- This topic has 1 reply, 2 voices, and was last updated 8 years, 10 months ago by .
Viewing 1 reply thread
Viewing 1 reply thread
- You must be logged in to reply to this topic.
› Forums › Speech Synthesis › The front end › Duration prediction
Is duration prediction done at the segmental or suprasegmental level? is it computed using CART as classifier (using labels like) or using regression (giving duration in ms?)?
In Festival, and many other systems, duration is predicted at the segmental (i.e., phone) level. Festival uses a regression tree, because duration is a continuous value.
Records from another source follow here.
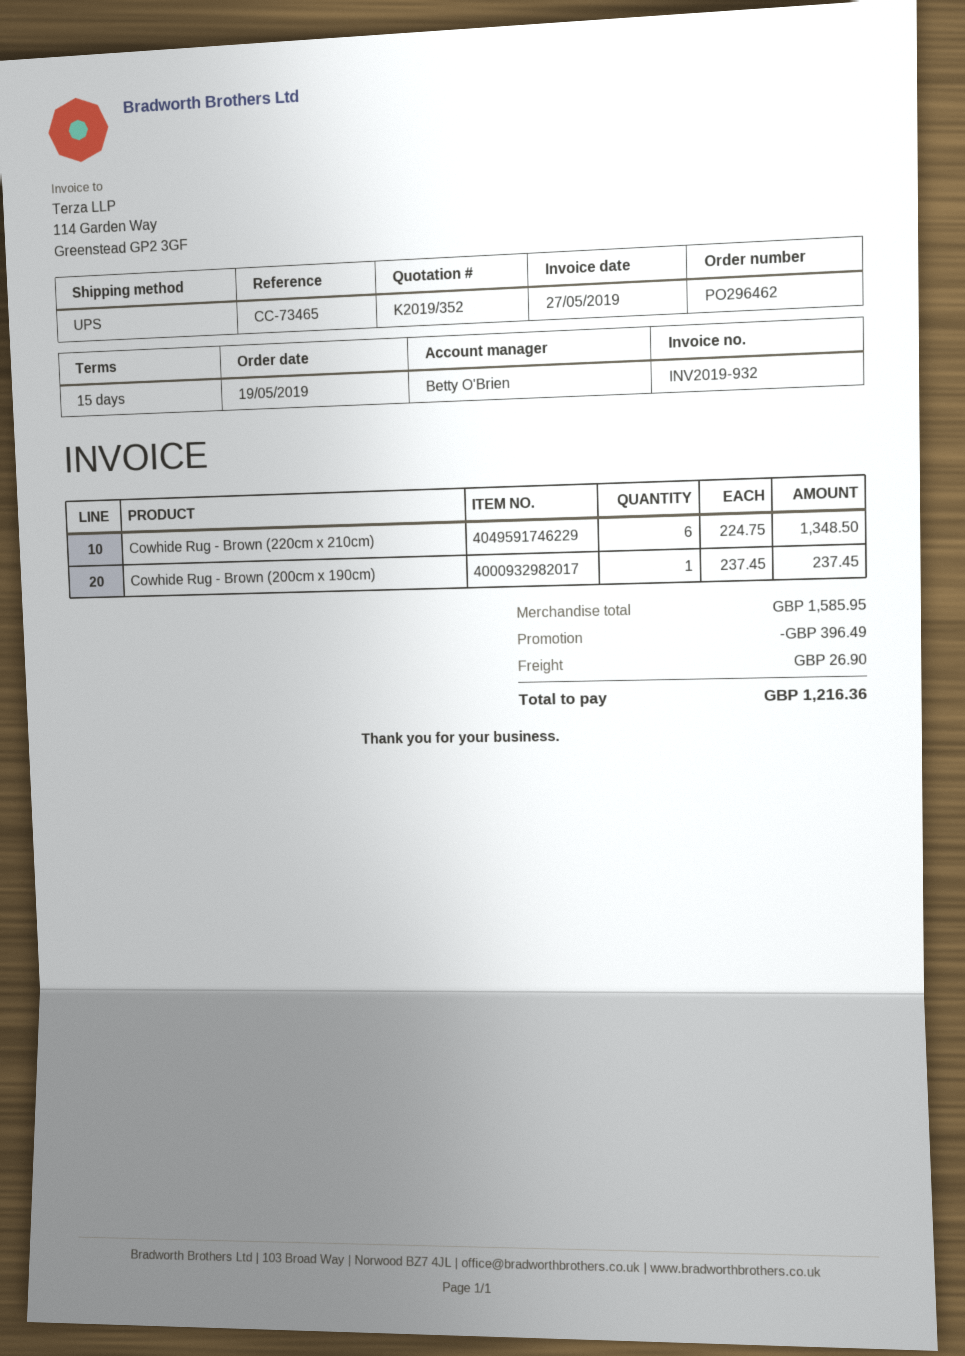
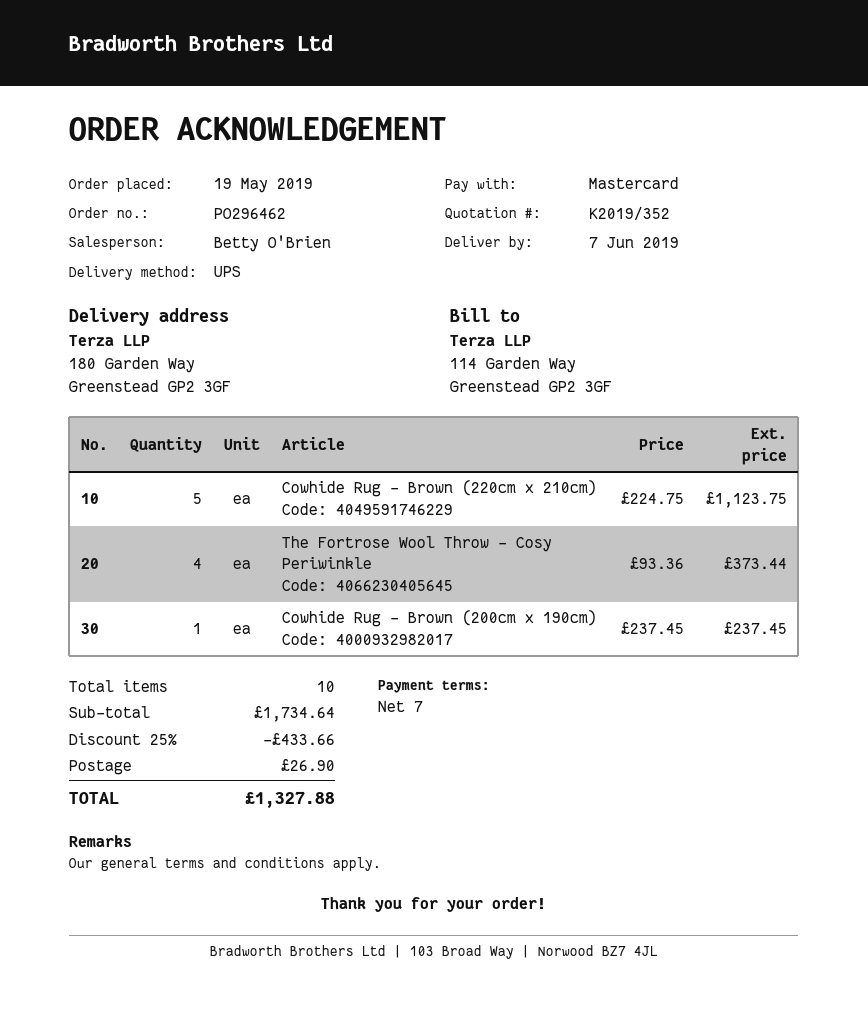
payment terms: 15 days -> 7 days
Cowhide Rug - Brown (220cm x 210cm): 6 x 224.75 = 1348.50 -> 5 x 224.75 = 1123.75
The Fortrose Wool Throw - Cosy Periwinkle: none -> 4 x 93.36 = 373.44
subtotal: 1585.95 -> 1734.64
discount: 396.49 -> 433.66
total: 1216.36 -> 1327.88

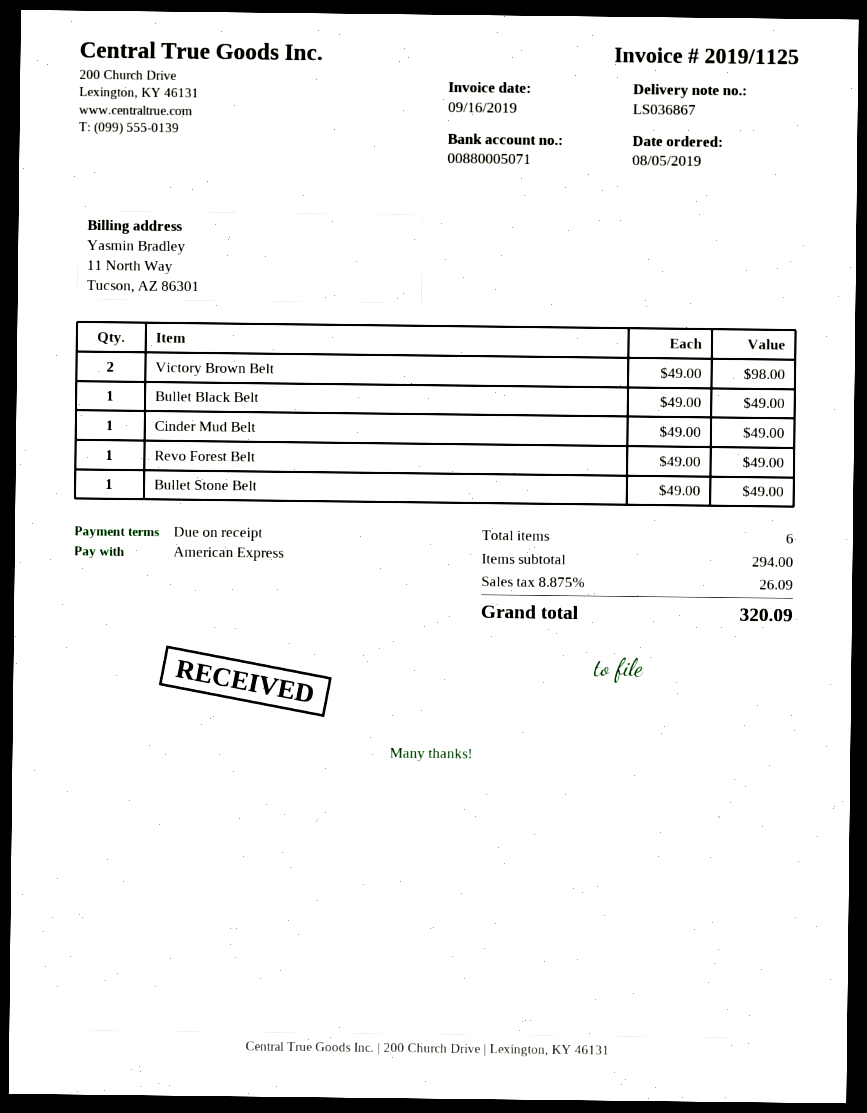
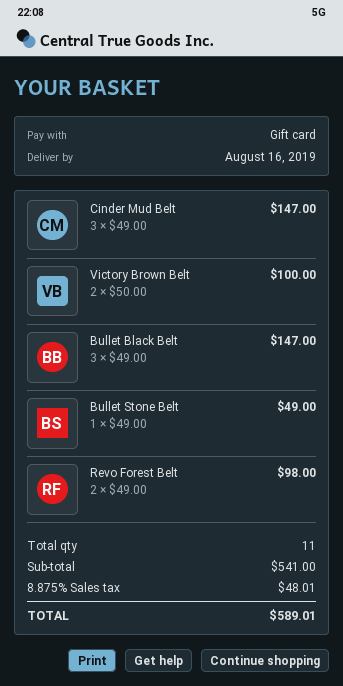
payment method: American Express -> gift card
Victory Brown Belt: 2 x 49.00 = 98.00 -> 2 x 50.00 = 100.00
Bullet Black Belt: 1 x 49.00 = 49.00 -> 3 x 49.00 = 147.00
Cinder Mud Belt: 1 x 49.00 = 49.00 -> 3 x 49.00 = 147.00
Revo Forest Belt: 1 x 49.00 = 49.00 -> 2 x 49.00 = 98.00
total quantity: 6 -> 11
subtotal: 294.00 -> 541.00
tax: 8.875% = 26.09 -> 8.875% = 48.01
total: 320.09 -> 589.01

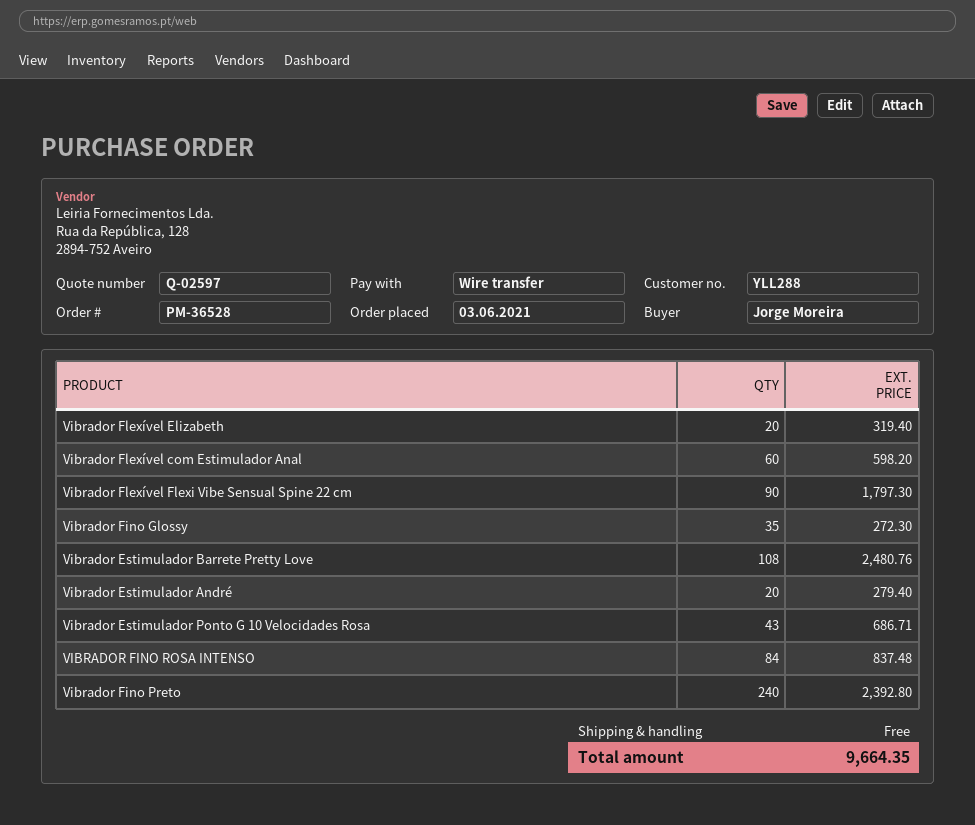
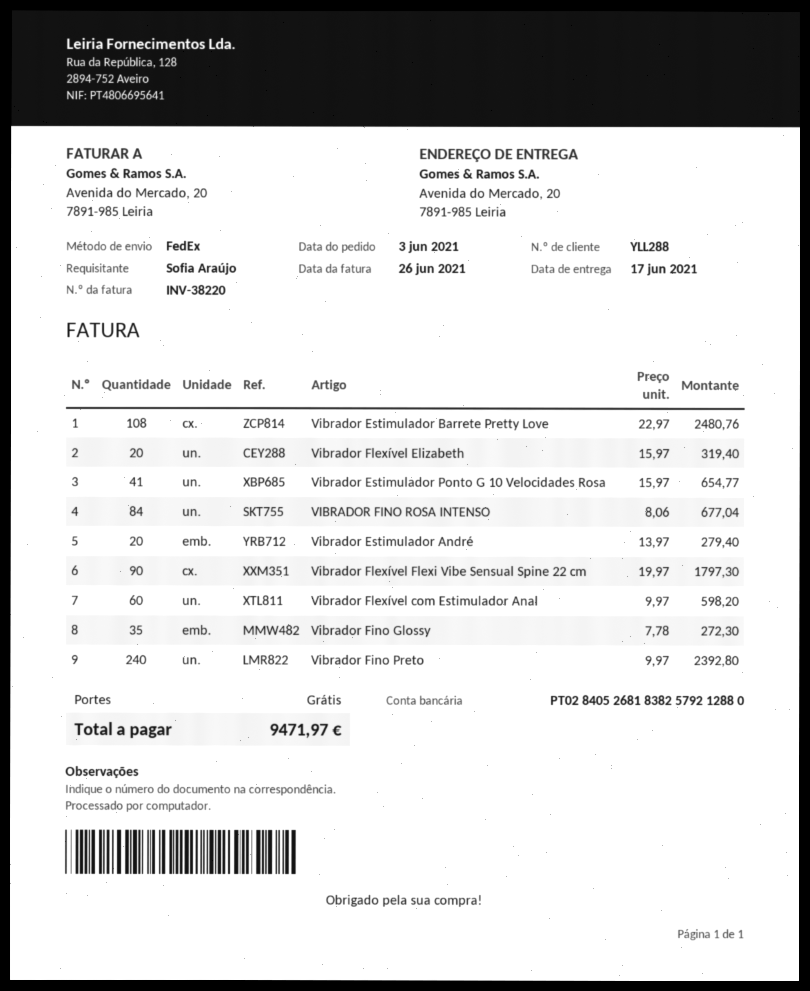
ordered by: Jorge Moreira -> Sofia Araújo
Vibrador Estimulador Ponto G 10 Velocidades Rosa: 43 for 686.71 -> 41 for 654.77
VIBRADOR FINO ROSA INTENSO: 84 for 837.48 -> 84 for 677.04
total: 9664.35 -> 9471.97

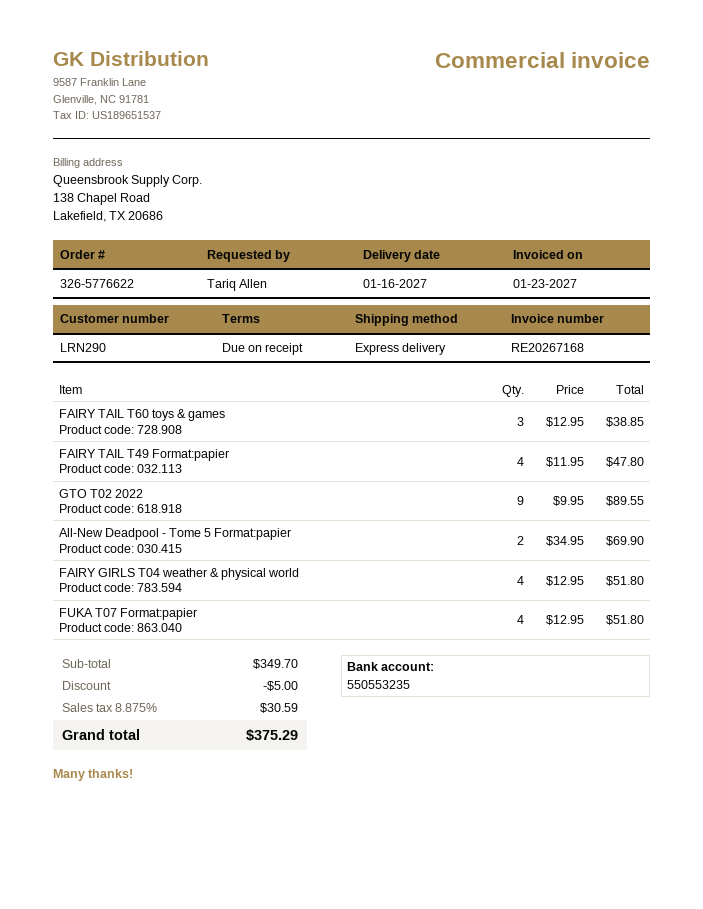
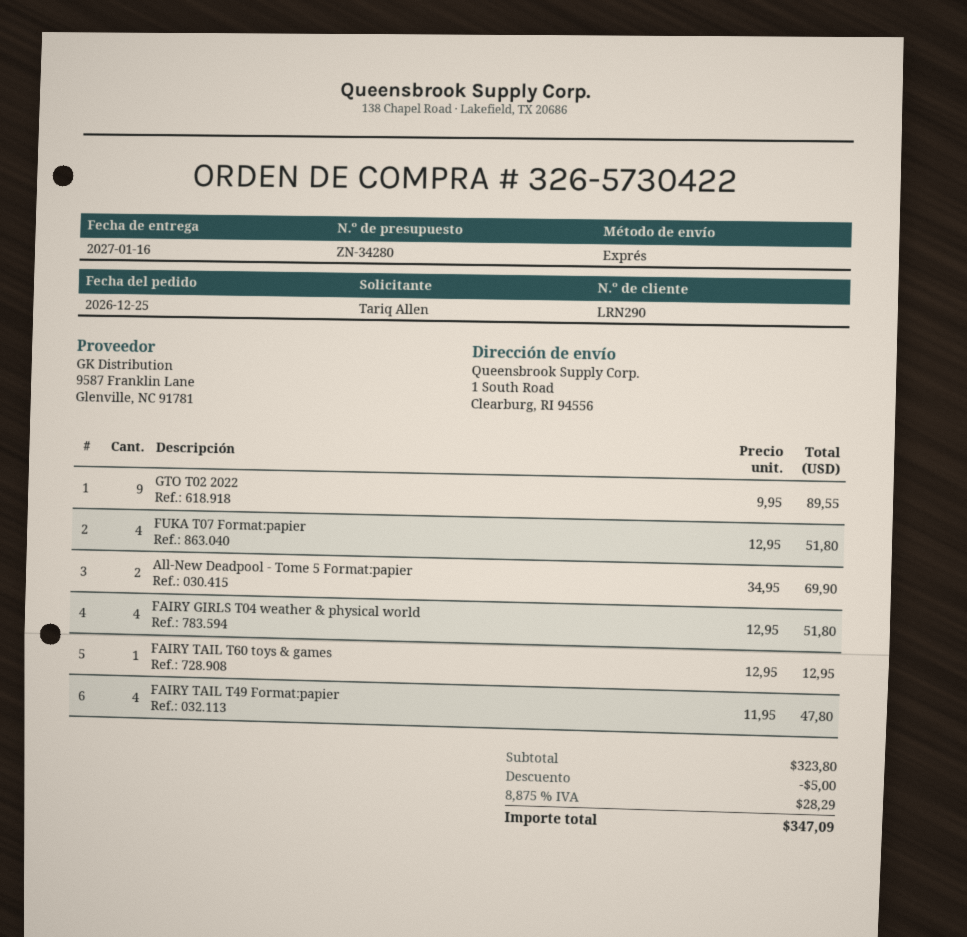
order number: 326-5776622 -> 326-5730422
FAIRY TAIL T60 toys & games: 3 x 12.95 = 38.85 -> 1 x 12.95 = 12.95
subtotal: 349.70 -> 323.80
tax: 8.875% = 30.59 -> 8.875% = 28.29
total: 375.29 -> 347.09

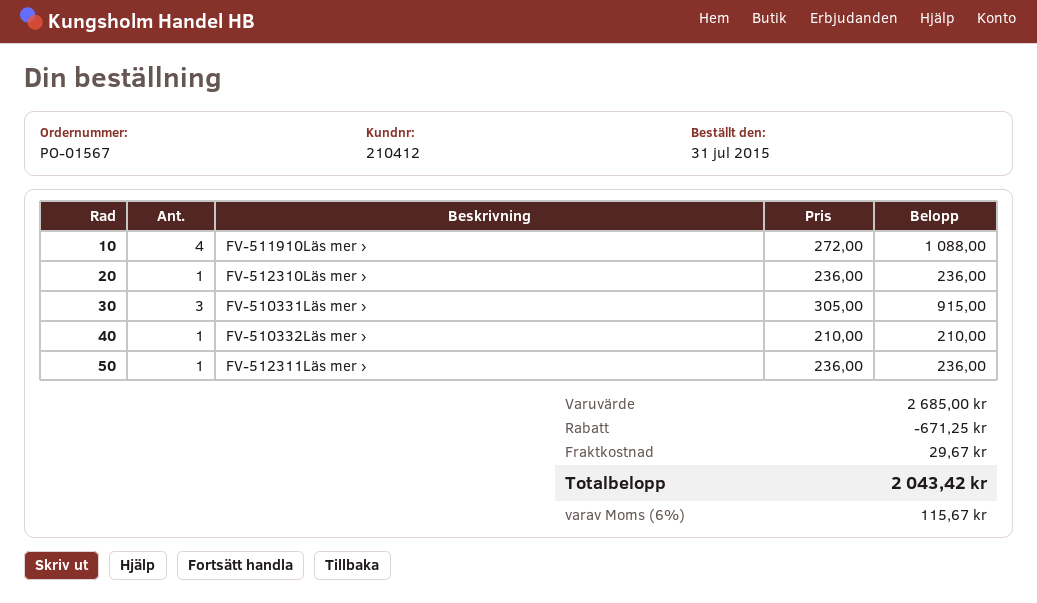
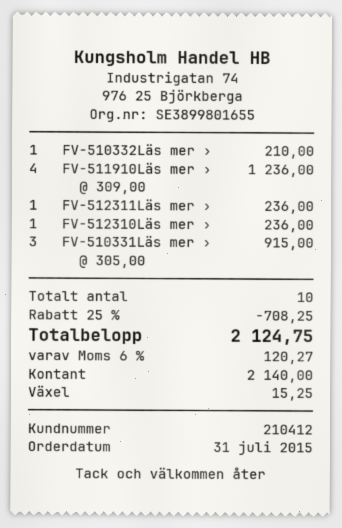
FV-511910Läs mer ›: 4 x 272.00 = 1088.00 -> 4 x 309.00 = 1236.00
discount: 671.25 -> 708.25
shipping: 29.67 -> none
tax: 6% = 115.67 -> 6% = 120.27
total: 2043.42 -> 2124.75

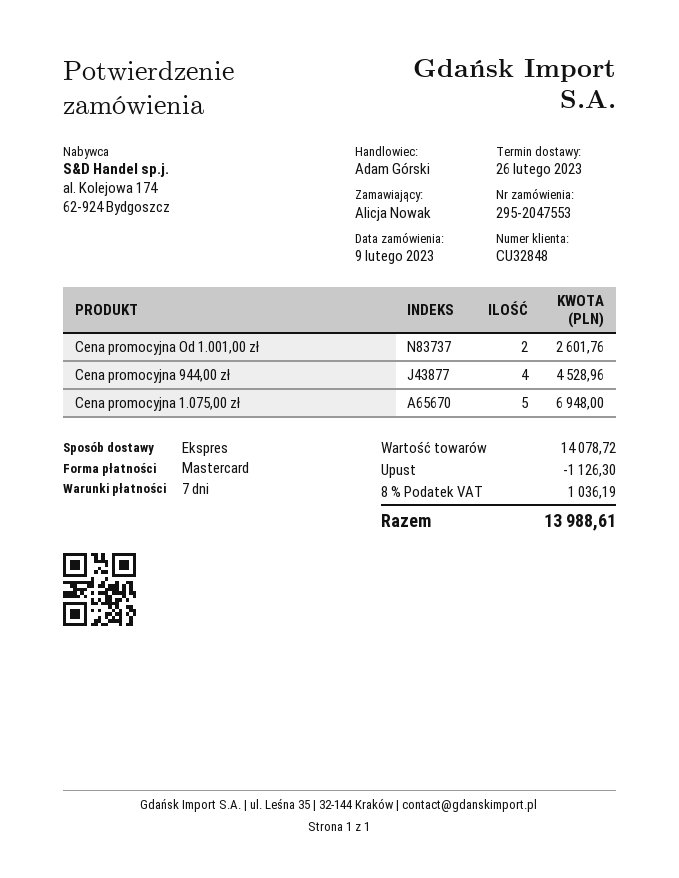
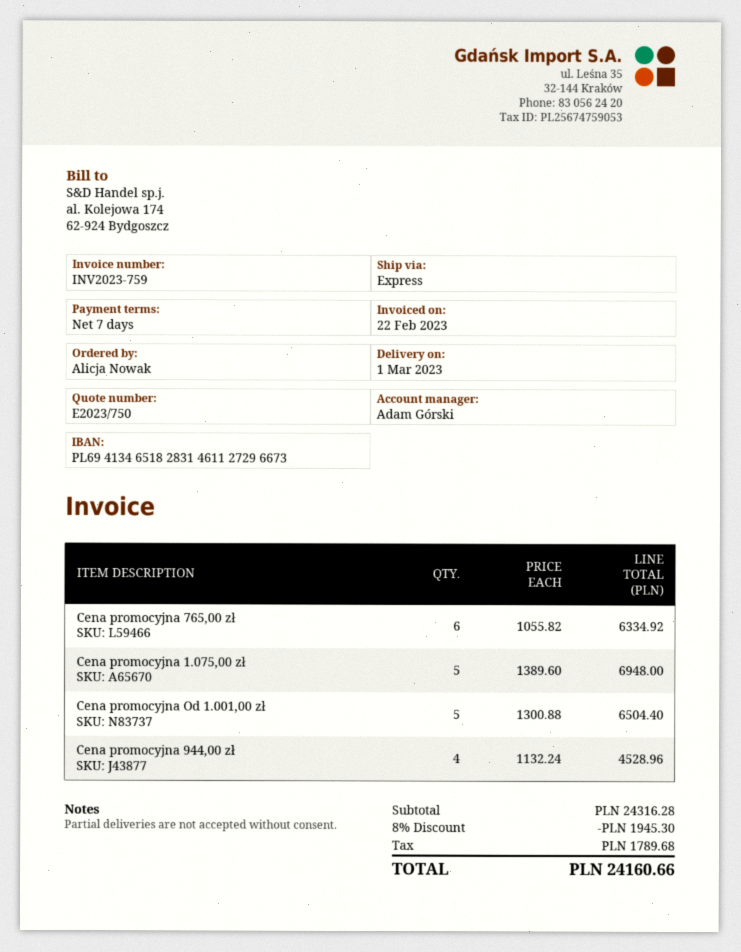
delivery date: 2023-02-26 -> 2023-03-01
Cena promocyjna Od 1.001,00 zł: 2 for 2601.76 -> 5 for 6504.40
Cena promocyjna 765,00 zł: none -> 6 for 6334.92
subtotal: 14078.72 -> 24316.28
discount: 1126.30 -> 1945.30
tax: 1036.19 -> 1789.68
total: 13988.61 -> 24160.66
The tree could directly predict duration in ms or s. But it’s often better to predict what is called a z-score (the figure in that article is helpful). This is the duration expressed as the difference (in numbers of standard deviations) from the mean duration for that phoneme. Here’s what z-score means for duration:
large positive numbers: duration is a lot longer than average
small positive numbers: duration is bit longer than average
zero: duration is exactly equal to the average
negative numbers: duration is bit shorter than average
large negative numbers: duration is lot shorter than average
and we would expect z-scores in a relatively narrow range about the mean (+/- 2 would cover 96% of all cases).
Some forums are only available if you are logged in. Searching will only return results from those forums if you log in.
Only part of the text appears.